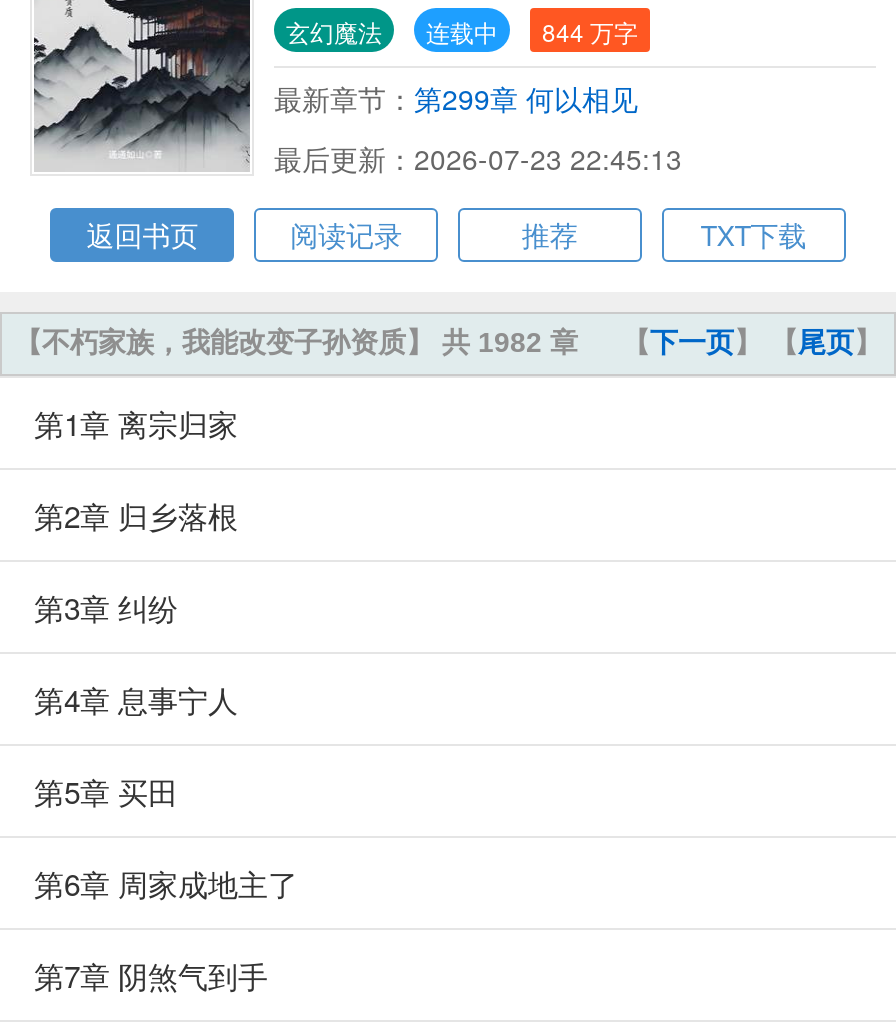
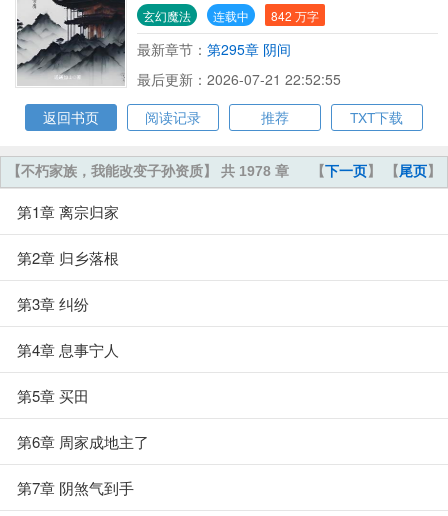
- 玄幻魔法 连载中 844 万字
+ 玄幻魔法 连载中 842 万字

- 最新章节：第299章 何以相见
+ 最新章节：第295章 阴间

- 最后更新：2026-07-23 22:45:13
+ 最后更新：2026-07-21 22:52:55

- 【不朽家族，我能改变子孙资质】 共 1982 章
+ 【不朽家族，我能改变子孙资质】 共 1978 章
...
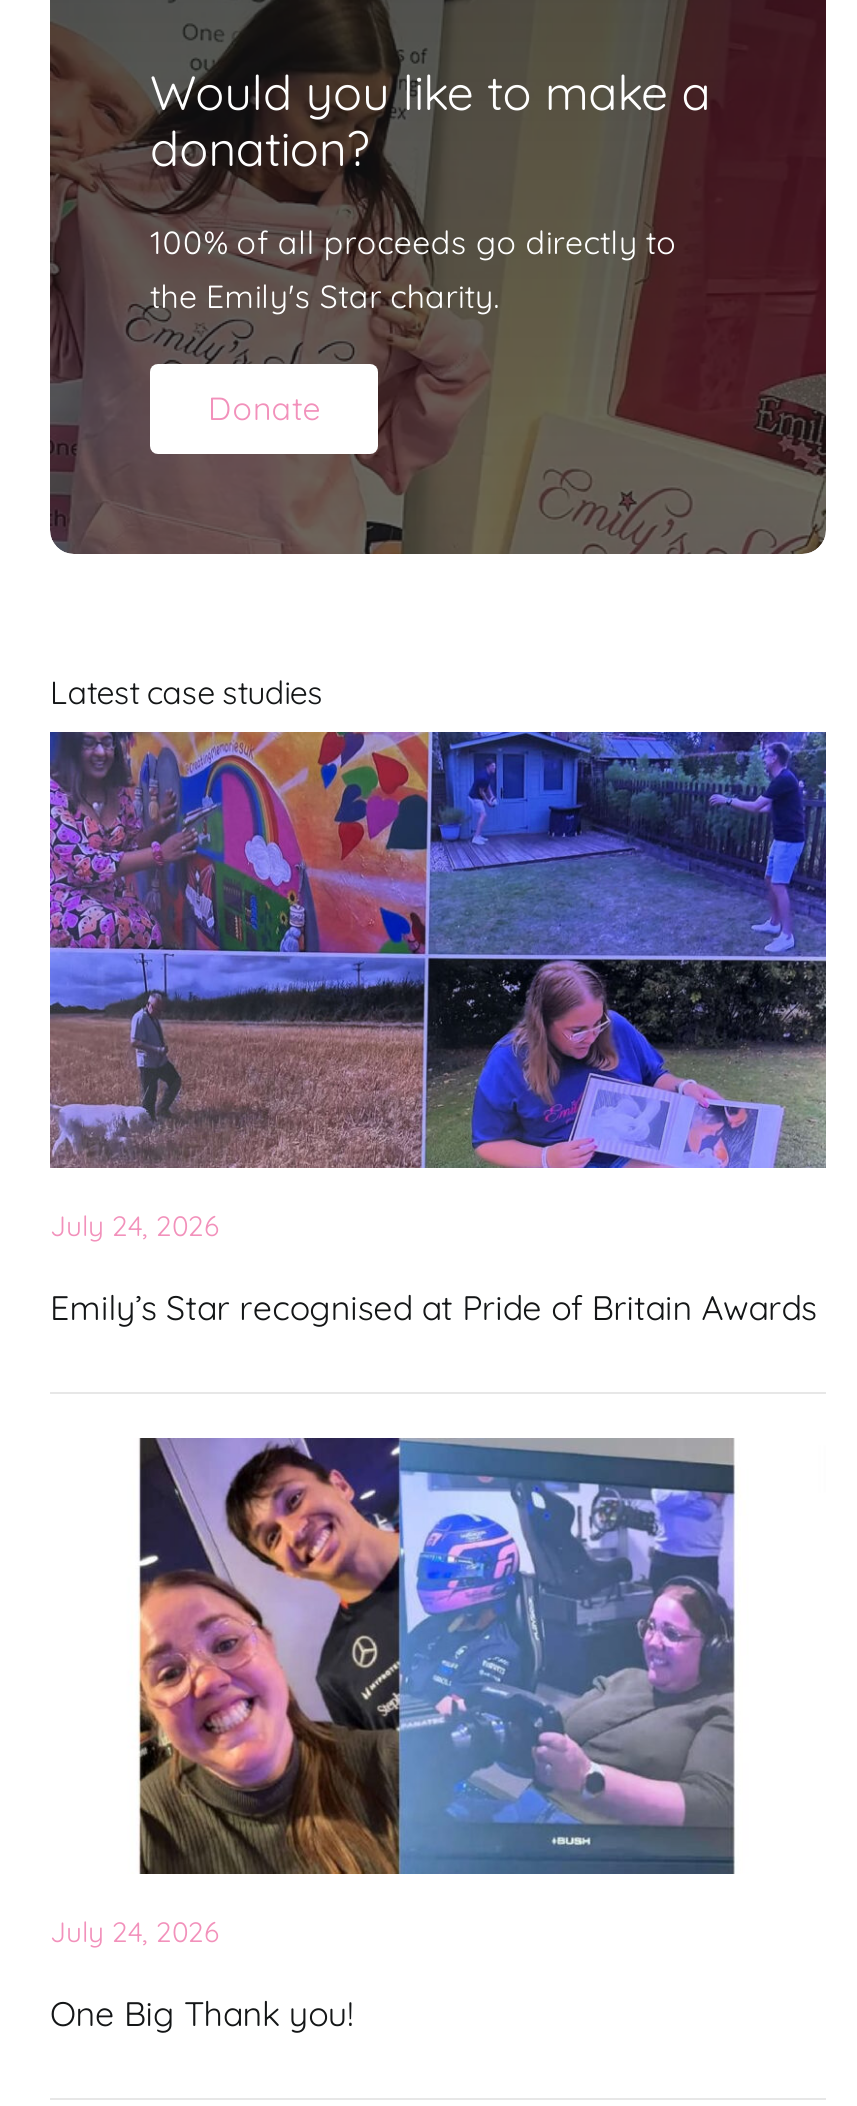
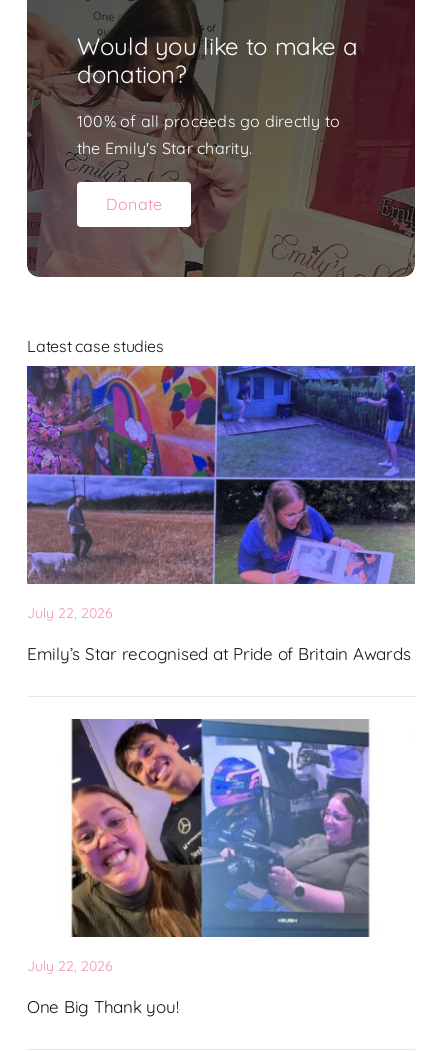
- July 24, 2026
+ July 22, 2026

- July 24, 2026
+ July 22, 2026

▶ Task requirements:
Each line in the data that holds the string "不朽家族" needs to be copied.

▶ Your response:
- 【不朽家族，我能改变子孙资质】 共 1982 章
+ 【不朽家族，我能改变子孙资质】 共 1978 章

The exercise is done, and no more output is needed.